American entrepreneur and businessperson

Gregg Renfrew is an American entrepreneur and businessperson. She co-launched U.S. operations of The Wedding List, which was later acquired by Martha Stewart in 2001, making it the first acquisition under the Martha Stewart Living brand. In March 2013, Renfrew founded Beautycounter, a beauty brand focused on creating safer skincare and cleaner cosmetics products.

==Career==
When Renfrew was still an undergraduate at the University of Vermont (from which she graduated in 1990), she started a house-cleaning company one summer with two friends on Nantucket. She later co-founded the bridesmaid company Elizabeth Gregg. Subsequently, she was introduced to Nicole Hindmarch, founder of the London-based bridal-registry company The Wedding List, and the two partnered to launch The Wedding List in the United States in 1997. Renfrew created a website to make this personalized shopping service an online experience. Nordstrom invested $1 million in the company. Martha Stewart partnered with The Wedding List to help broaden the commerce angle in her weddings magazine—and ended up acquiring the company in 2001. Renfrew continued running The Wedding List within the Martha Stewart Living brand.
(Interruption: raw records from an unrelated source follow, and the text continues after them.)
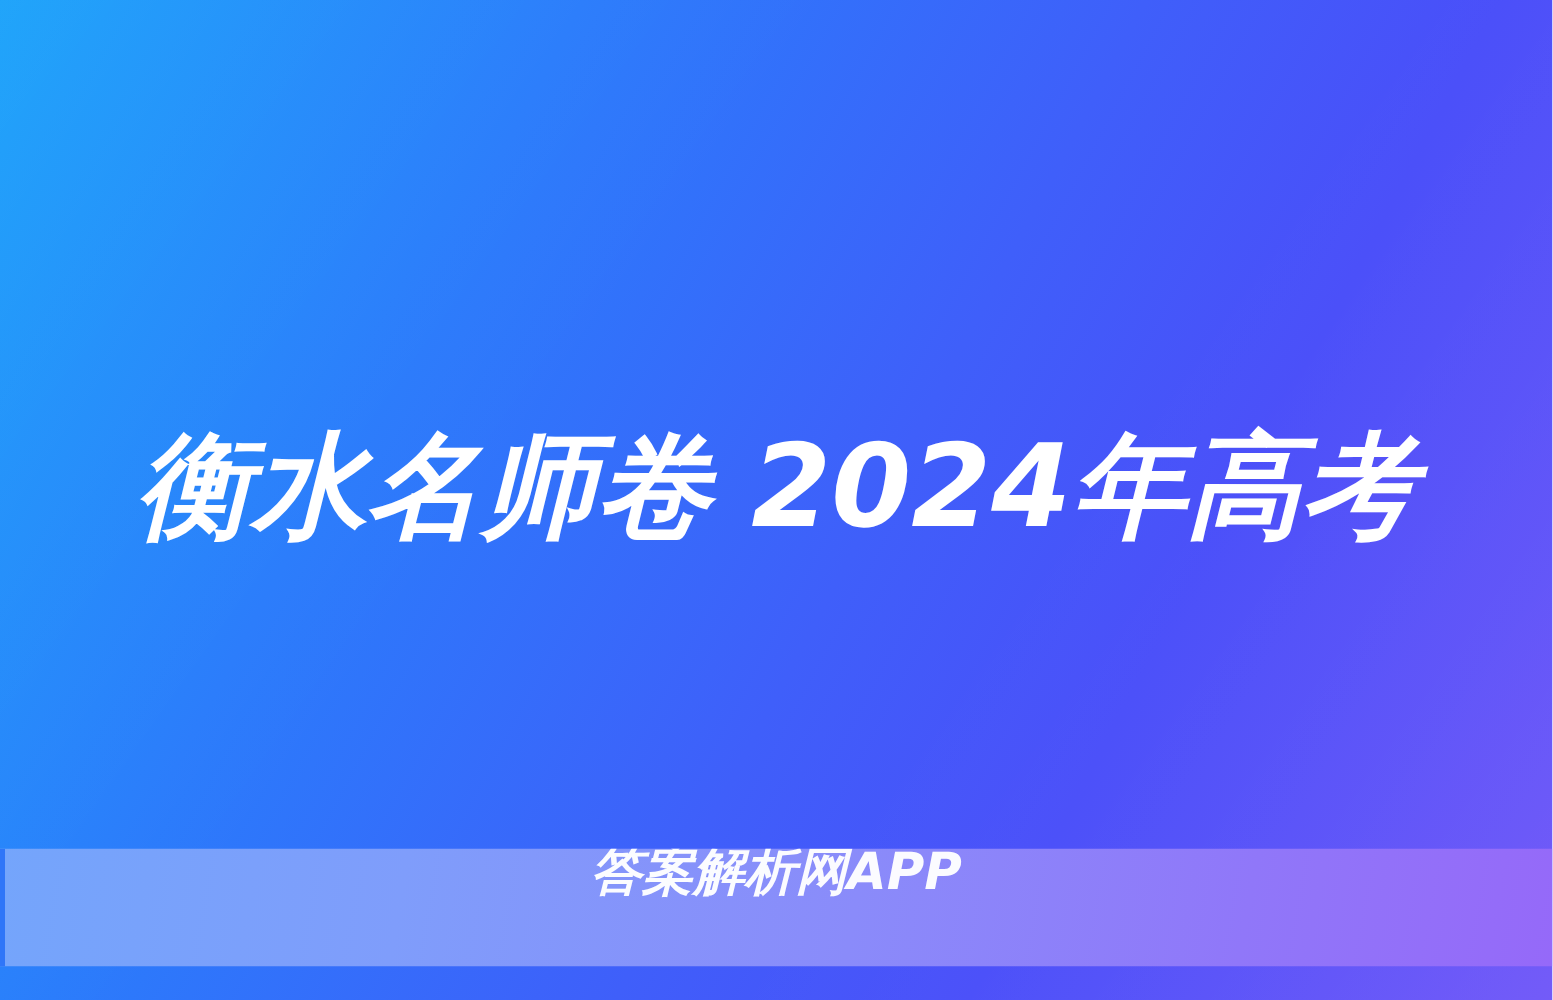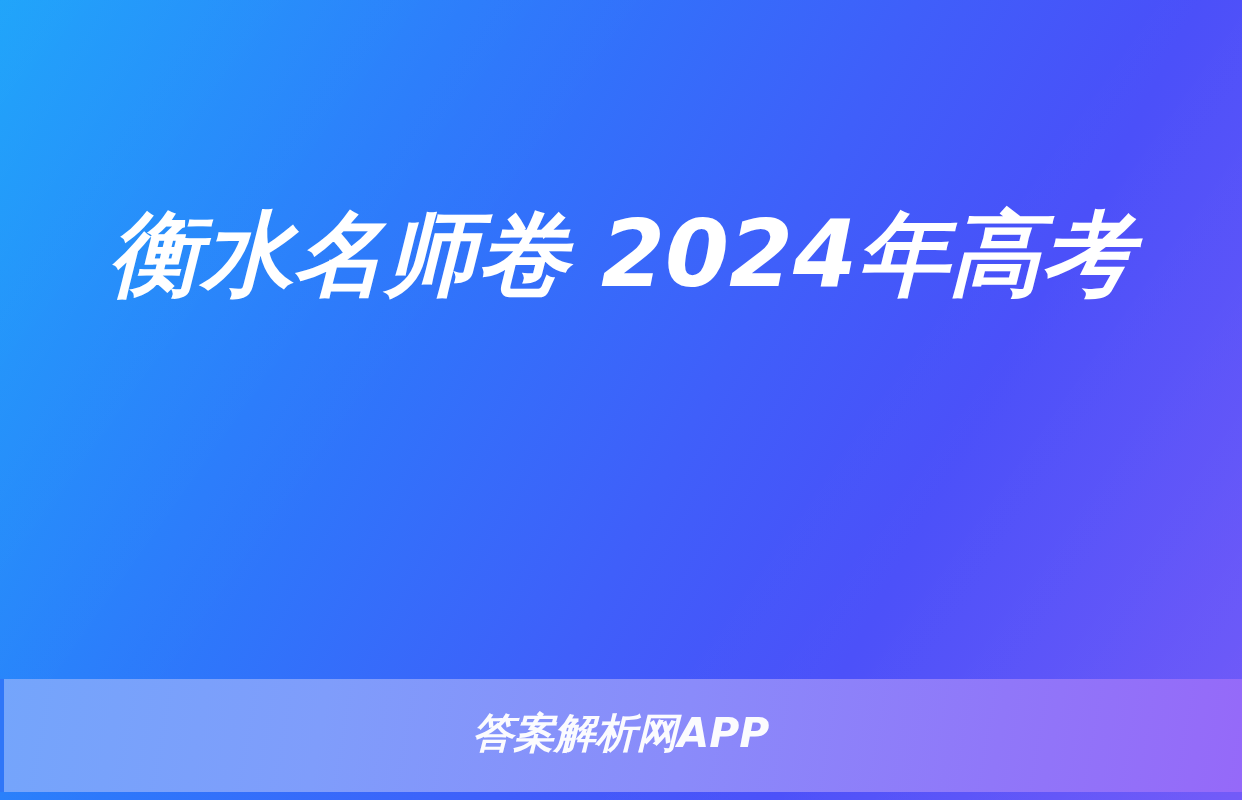--- a/index.html
+++ b/index.html
@@ -49,7 +49,7 @@
     top: 180px;
     height: 420px;
     display: flex;
-    flex-direction: column;
+    flex-direction: row;
     justify-content: flex-start;
     align-items: center;
     text-align: center;

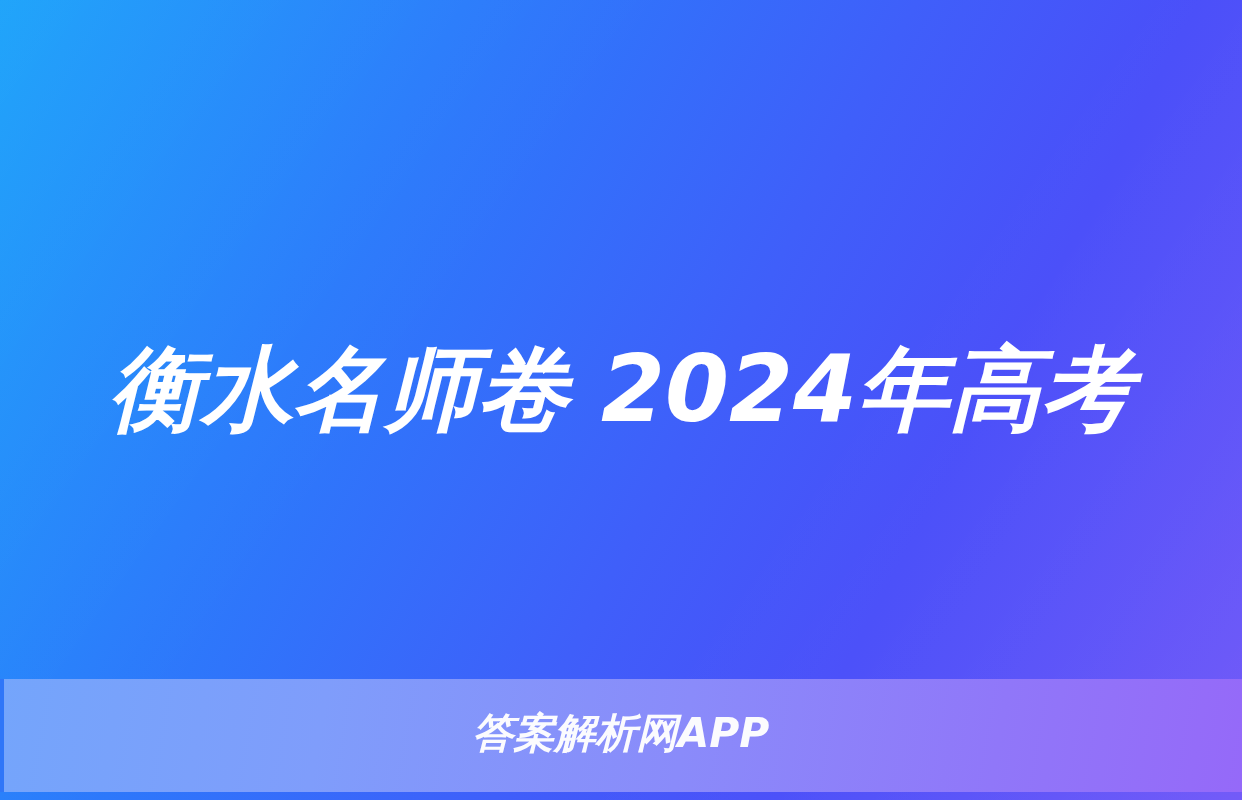--- a/index.html
+++ b/index.html
@@ -74,7 +74,7 @@
     left: 0;
     right: 0;
     top: 679px;
-    height: 113px;
+    height: 94px;
     background: linear-gradient(100deg,
                 #74a5fb 0%,
                 #7f9dfb 26%,
@@ -82,7 +82,6 @@
                 #9077f9 80%,
                 #9569f9 100%);
     display: flex;
-    align-items: center;
     justify-content: center;
     overflow: hidden;
   }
In 2001, Renfrew began a retail consulting practice and worked with companies such as J.Crew, Bergdorf Goodman, and Intermix. In 2006, she became CEO of children's retail organization Best & Co. Renfrew left Best & Co. in March 2008 and moved to Los Angeles. She resumed retail consulting and worked with Jessica Alba.

Renfrew launched Beautycounter, a beauty brand committed to creating safer products, in March 2013. She worked with the company to establish a list of 1,800 potentially harmful ingredients, known as the "Never List," that Beautycounter avoids in its products.

In 2014, Renfrew was named one of Fast Companys Most Creative People and, in 2019, became a member of the publication's Impact Council.

In 2018, Renfrew was named on Inc. Magazine's Female Founders 100 list and was also included on Goldman Sach's Most Intriguing Entrepreneurs list.

Renfrew has been known to actively lobby for regulation in the cosmetics industry to limit the number of harmful chemicals in products sold in America. In December 2019, she testified as an expert witness in a Congressional hearing on cosmetic reform.

In January 2021, it was announced that Renfrew was an early investor in Thirteen Lune, an e-commerce site focused on makeup, skincare, hair care, and wellness products owned by people of color, and allied brands.

In April 2024, Renfrew bought back Beautycounter from private-equity firm The Carlyle Group.